O mais recente Índice Desenvolvimento da Educação Básica (Ideb), principal mensuração da qualidade do ensino no país e divulgado pelo Ministério da Educação em setembro, apontou avanços na educação geral do Brasil, embora poucos Estados tenham alcançado as metas previstas.
Mesmo esses avanços devem ser lidos com cautela, explica Soares, porque mascaram desigualdades educacionais invisíveis aos dados.
"Eu colocaria a 'melhora no Ideb' entre aspas. Porque o Ideb (mensura o desempenho escolar) das crianças que estão na escola. As que saíram, já era. É algo tipicamente brasileiro", diz o pesquisador.
"Imagina: você é brasileiro e saiu da escola por um motivo qualquer. Você é quem mais precisa da escola. Mas você não impacta o indicador. Isso é de um cinismo estrutural. (...) Além disso, temos uma expectativa muito baixa" em relação à educação pública, argumenta.
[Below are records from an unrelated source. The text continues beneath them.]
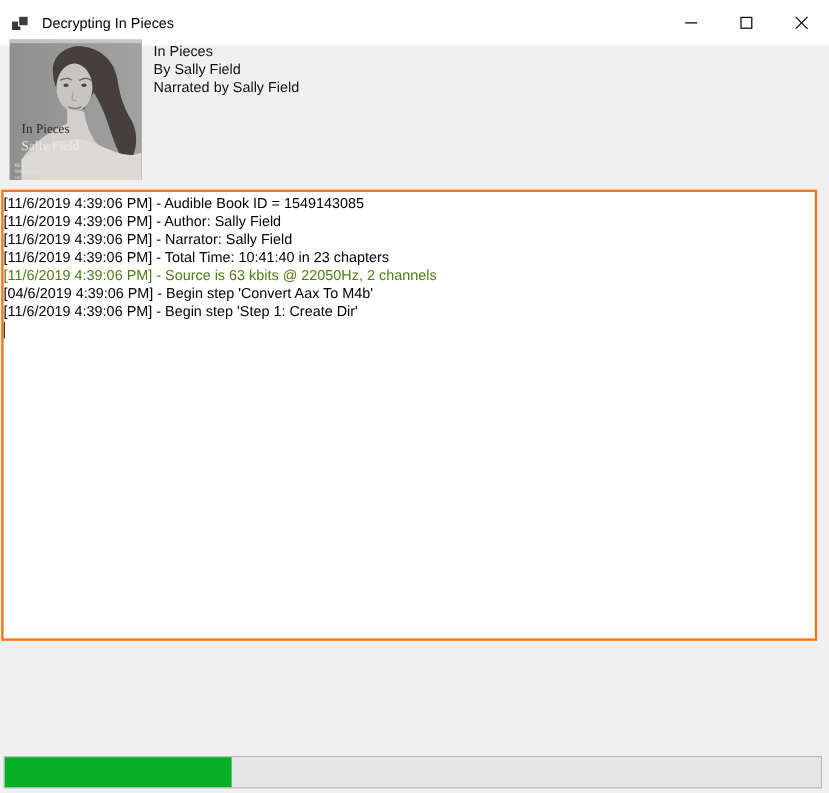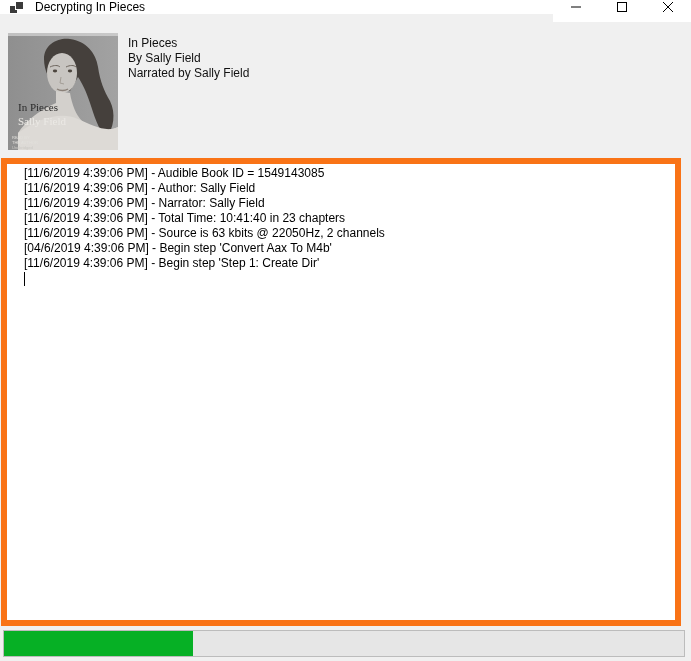--- a/index.html
+++ b/index.html
@@ -3,21 +3,21 @@
 <meta charset="utf-8">
 <style>
   html,body{margin:0;padding:0;background:#cfcfcf;}
   .window{
     position:relative;width:691px;height:661px;background:#f0f0f0;
     font-family:"Liberation Sans",sans-serif;overflow:hidden;
     outline:1px solid #b0b0b0;margin:0 auto;
   }
   
   .titlebar{
-    position:absolute;left:0;top:0;width:691px;height:14px;background:#ffffff;
+    position:absolute;left:0;top:0;width:691px;height:38px;background:#ffffff;
     display:flex;align-items:center;
   }
   .app-icon{width:16px;height:16px;margin-left:9px;flex:0 0 auto;}
   .title-text{
     margin-left:10px;font-size:12px;color:#000;white-space:nowrap;
     flex:1 1 auto;
   }
   .caption-buttons{display:flex;height:30px;flex:0 0 auto;}
   .caption-btn{
     width:46px;height:30px;display:flex;align-items:center;justify-content:center;
@@ -28,27 +28,27 @@
   .cover{
     position:absolute;left:8px;top:33px;width:110px;height:117px;overflow:hidden;
     background:#969696;
   }
   .cover svg{display:block;}
   .book-info{
     position:absolute;left:128px;top:36px;font-size:12px;line-height:15px;color:#111;
   }
   
   .logbox{
-    position:absolute;left:1px;top:158px;width:680px;height:468px;
-    background:#ffffff;border:6px solid #f97316;box-sizing:border-box;
-    padding:2px 17px;overflow:hidden;
+    position:absolute;left:1px;top:158px;width:680px;height:376px;
+    background:#ffffff;border:2px solid #f97316;box-sizing:border-box;
+    padding:2px 0;overflow:hidden;
     font-size:12px;line-height:15px;color:#000;
   }
   .log-line{white-space:nowrap;}
-  .log-line.red{color:#000000;}
+  .log-line.red{color:#4d7c0f;}
   .caret-line{height:15px;display:flex;align-items:center;}
   .caret{display:inline-block;width:1px;height:14px;background:#000;}
   
   .progressbar{
     position:absolute;left:3px;top:630px;width:682px;height:27px;
     border:1px solid #bcbcbc;background:#e6e6e6;box-sizing:border-box;
   }
   .progress-fill{height:100%;width:0;background:#06b025;}
 </style>
 </head>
"A pandemia trouxe problemas novos para os quais não temos solução. Como fazer a escola funcionar em uma situação como esta? Mas tem uma coisa importante que a pandemia está nos ensinando a amadurecer à força: está nos dizendo que, para vencer a desigualdade, preciso da tecnologia", defende Soares.
"Na saúde, estamos perto de ter um prontuário único (para cada paciente), algo que traz muitos problemas em potencial, mas também muita facilidade: quando você for atendida, o médico vai conhecer toda a sua história. Mas na educação a gente não tem esses dados. Com a tecnologia, talvez a gente tenha uma ferramenta (para acompanhar todo o desenvolvimento escolar), não preciso esperar até o aluno estar no cursinho (para diagnosticar problemas)."
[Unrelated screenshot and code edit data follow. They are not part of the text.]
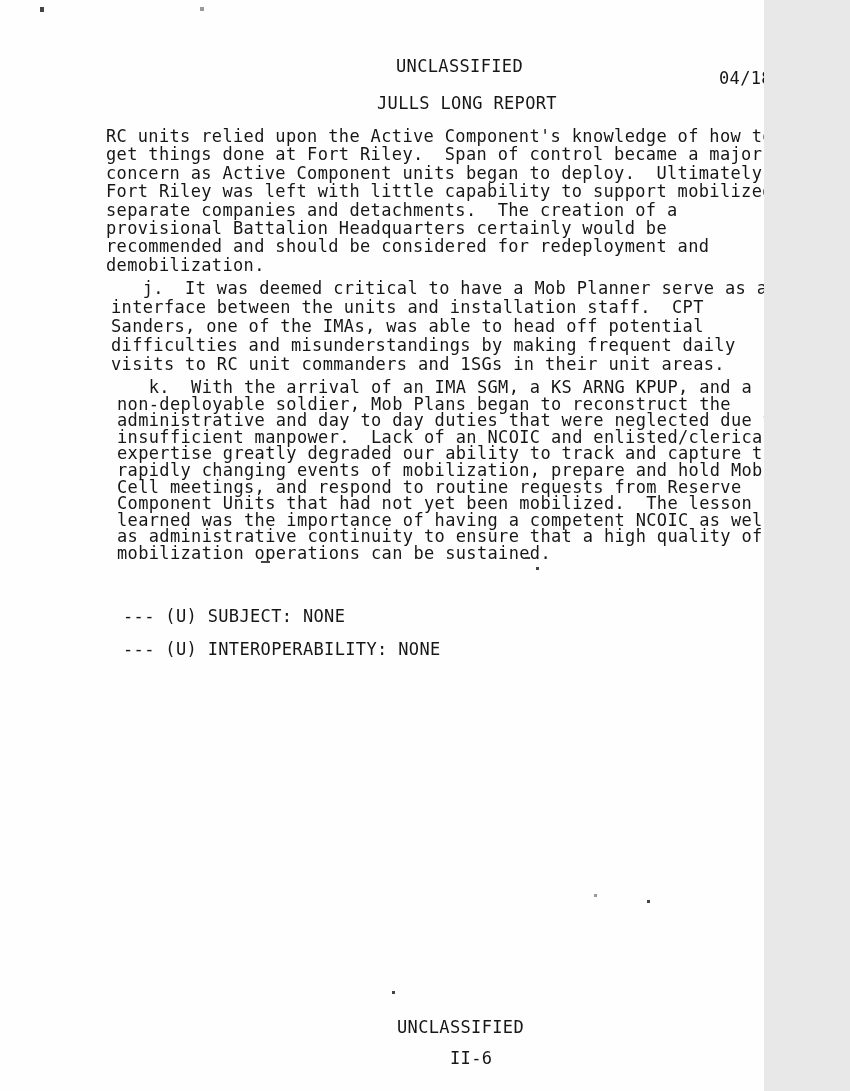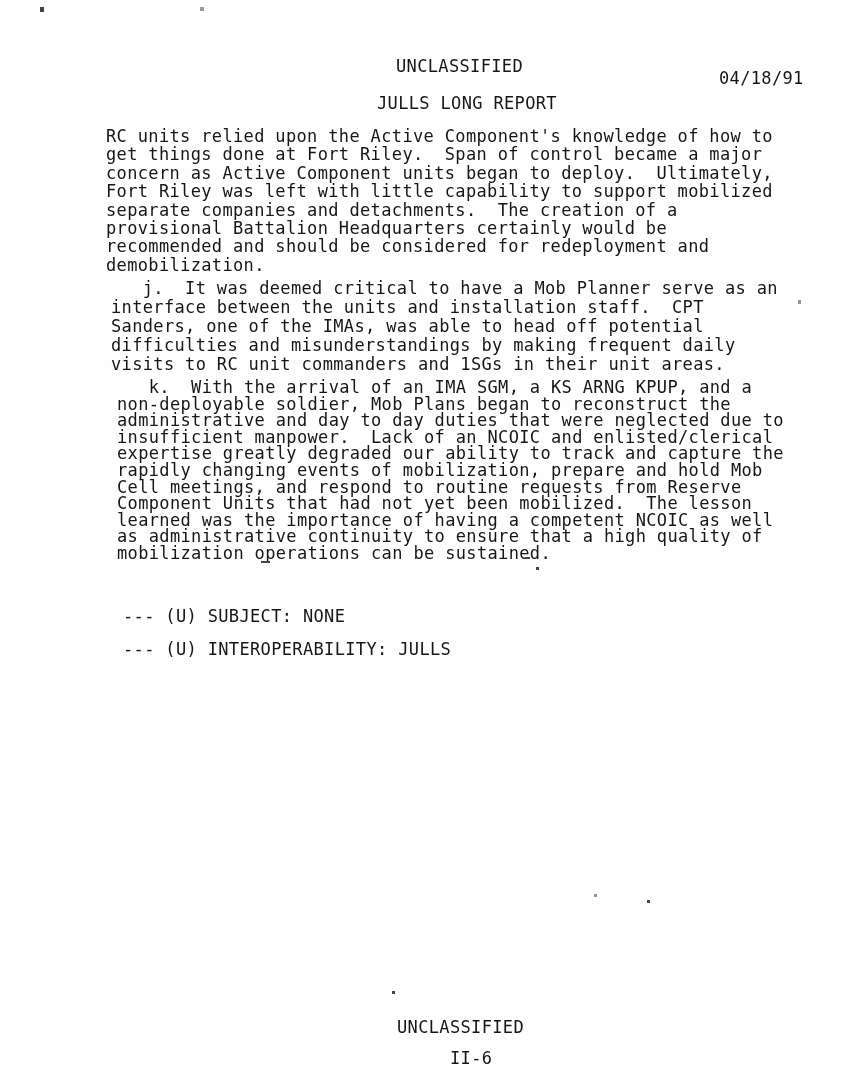--- a/index.html
+++ b/index.html
@@ -1,18 +1,18 @@
 <!DOCTYPE html>
 <html><head>
 <meta charset="utf-8">
 <style>
   html, body { margin: 0; padding: 0; background: #e8e8e8; }
   .page {
     position: relative;
-    width: 850px;
+    width: 764px;
     height: 1091px;
     background: #fefefe;
     overflow: hidden;
     font-family: "DejaVu Sans Mono", "Liberation Mono", monospace;
     color: #161616;
   }
   .blk {
     position: absolute;
     margin: 0;
     font-family: inherit;
@@ -58,21 +58,21 @@
 administrative and day to day duties that were neglected due to
 insufficient manpower.  Lack of an NCOIC and enlisted/clerical
 expertise greatly degraded our ability to track and capture the
 rapidly changing events of mobilization, prepare and hold Mob
 Cell meetings, and respond to routine requests from Reserve
 Component Units that had not yet been mobilized.  The lesson
 learned was the importance of having a competent NCOIC as well
 as administrative continuity to ensure that a high quality of
 mobilization operations can be sustained.</pre>
 
-  <pre class="blk" style="left:123px; top:640px;">--- (U) INTEROPERABILITY: JULLS</pre>
+  <pre class="blk" style="left:123px; top:640px;">--- (U) INTEROPERABILITY: NONE</pre>
 
 
   <pre class="blk" style="left:397px; top:1018px;">UNCLASSIFIED</pre>
 
   <pre class="blk" style="left:421px; top:1049px;margin-left:29px;">II-6</pre>
 
   <div class="speck" style="left:40px; top:7px; width:4px; height:5px;"></div>
   <div class="speck light" style="left:200px; top:7px; width:4px; height:4px;"></div>
   <div class="speck" style="left:261px; top:561px; width:9px; height:2px;"></div>
   <div class="speck" style="left:525px; top:557px; width:5px; height:2px;"></div>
Um avanço que tem sido comemorado por Soares e outros especialistas em educação é a aprovação recente, pelo Congresso, do Fundeb, fundo de dinheiro público para a educação básica que passa a ser permanente e obrigatoriamente ganhará mais recursos por parte do governo federal.
"Isso é uma coisa boa, mas temos que usar bem: oferecendo escola de tempo integral, para professor e aluno. (...) E uma quantidade enorme de jovens gostaria de, durante o ensino médio, ter alguma certificação (técnica). Uma vez, uma pessoa que veio instalar uma antena na minha casa me disse: 'terminei o ensino médio e não sabia nada. Precisei pagar (para se capacitar e conseguir seu emprego)'. De novo, olha como o país é: não deu nada a ele e, para ele ter emprego, teve de pagar."
"Então essa é uma primeira mudança razoável: junto com a escola, ter uma certificação. E colocar o ensino superior no horizonte (dos jovens de escolas públicas). Tem muita iniciativa interessante. As escolas de tempo integral de Pernambuco, por exemplo, têm uma disciplina de projeto de vida. Não é dizer ao aluno: 'sonhe'. É dizer 'você está aqui, pense no que vai ser feito (para crescer)'".
Mas o ponto de partida é de fato enxergar cada brasileiro como merecedor de uma educação de alta qualidade e de acesso pleno à cidadania, opina Soares.
"O Brasil é um país que tem uma porta de entrada para a cidadania. Nós precisamos vencer isso. É uma decisão que precisa estar na nossa cabeça: todo brasileiro tem que ser brasileiro. O sonho brasileiro é ser o opressor. 'Eu quero estar no seu lugar'. (Mas) o projeto que vai nos mover é dizer: 'eu vou puxar todo mundo para cima'."